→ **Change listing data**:

────

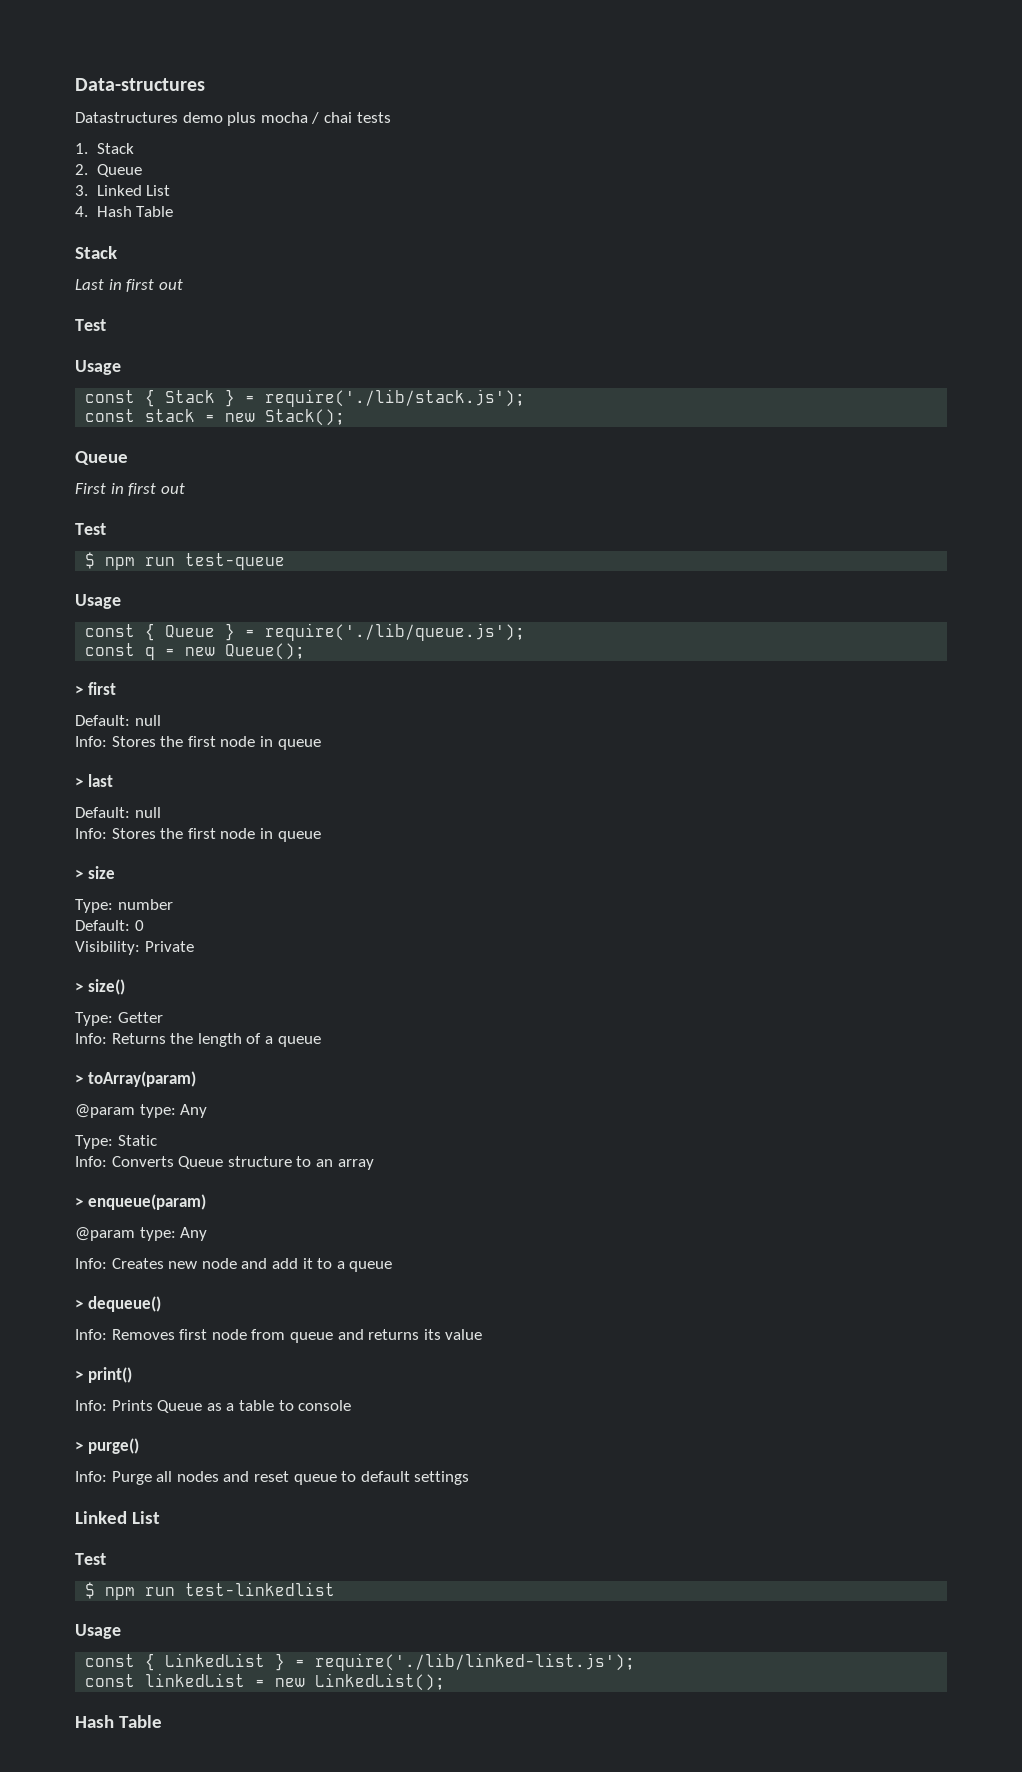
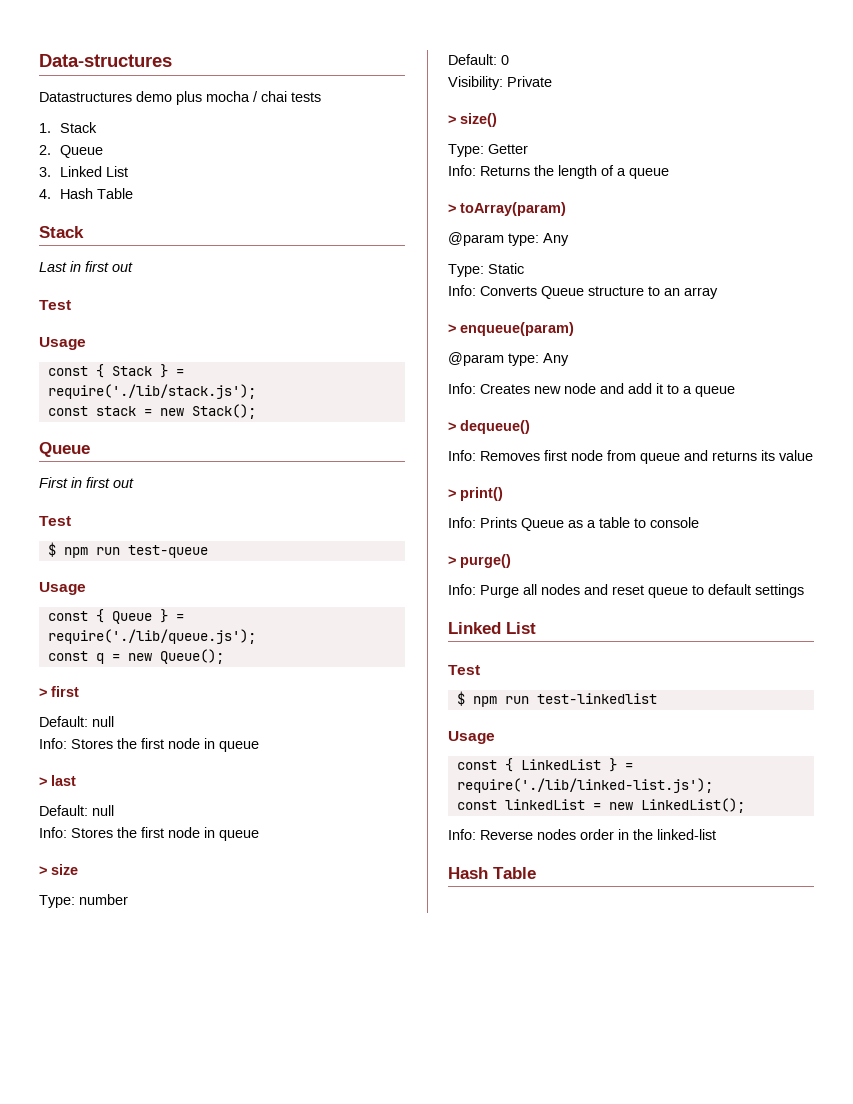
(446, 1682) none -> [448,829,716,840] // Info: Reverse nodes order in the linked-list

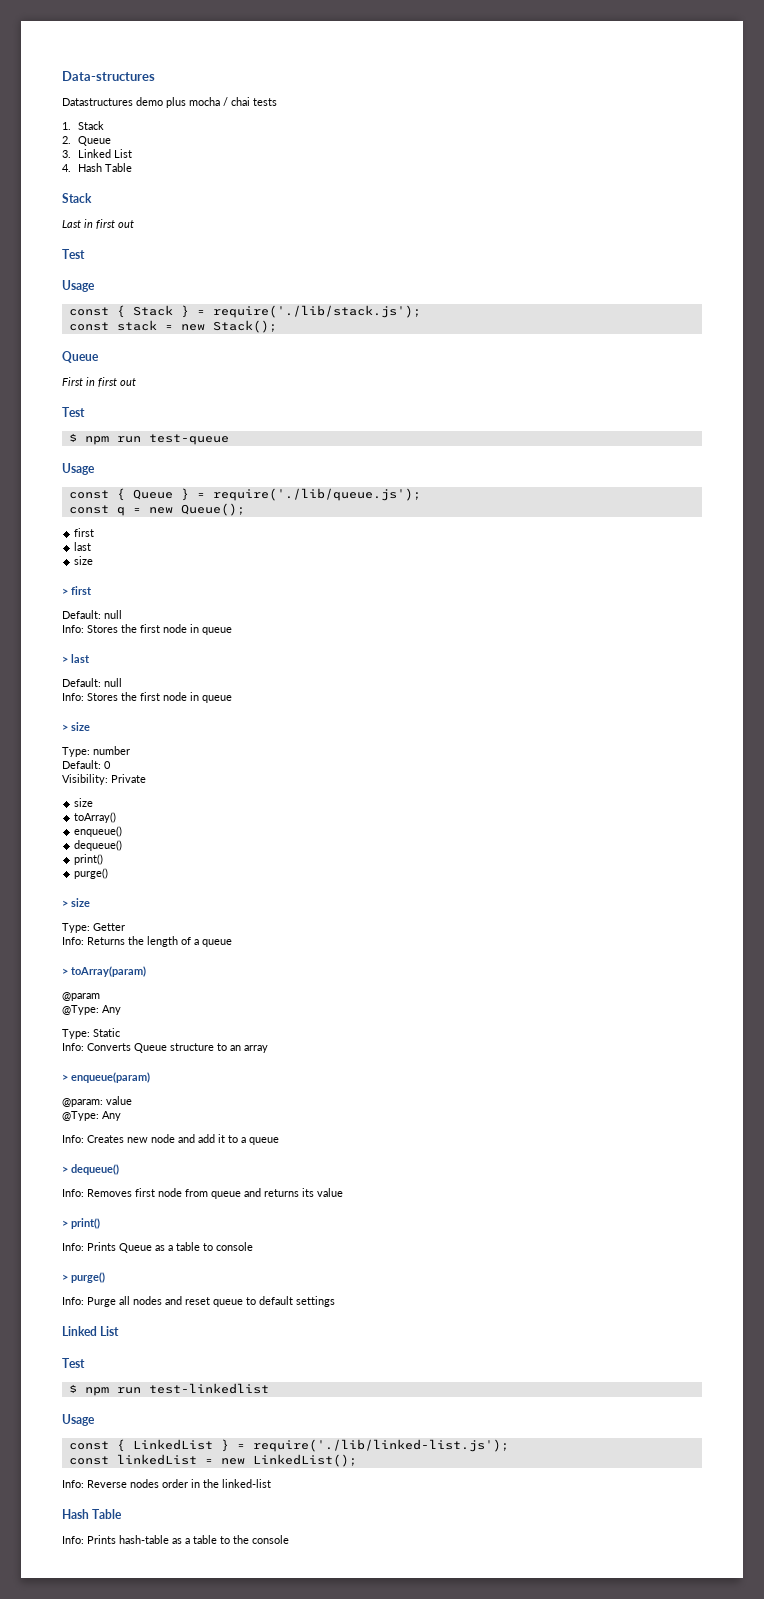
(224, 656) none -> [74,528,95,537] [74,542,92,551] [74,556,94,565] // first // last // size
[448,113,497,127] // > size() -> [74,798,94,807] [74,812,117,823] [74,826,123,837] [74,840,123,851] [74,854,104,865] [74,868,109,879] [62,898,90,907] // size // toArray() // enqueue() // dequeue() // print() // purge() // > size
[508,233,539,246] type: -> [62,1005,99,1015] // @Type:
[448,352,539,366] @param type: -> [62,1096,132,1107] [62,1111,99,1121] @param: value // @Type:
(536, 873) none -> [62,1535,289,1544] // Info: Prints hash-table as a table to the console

────

→ **What is required**: Copy the line containing "[448,113,497,127] // >" and every line after it, through the last line of the records. Include nothing else.

→ **Task answer**:
[448,113,497,127] // > size() -> [74,798,94,807] [74,812,117,823] [74,826,123,837] [74,840,123,851] [74,854,104,865] [74,868,109,879] [62,898,90,907] // size // toArray() // enqueue() // dequeue() // print() // purge() // > size
[508,233,539,246] type: -> [62,1005,99,1015] // @Type:
[448,352,539,366] @param type: -> [62,1096,132,1107] [62,1111,99,1121] @param: value // @Type:
(536, 873) none -> [62,1535,289,1544] // Info: Prints hash-table as a table to the console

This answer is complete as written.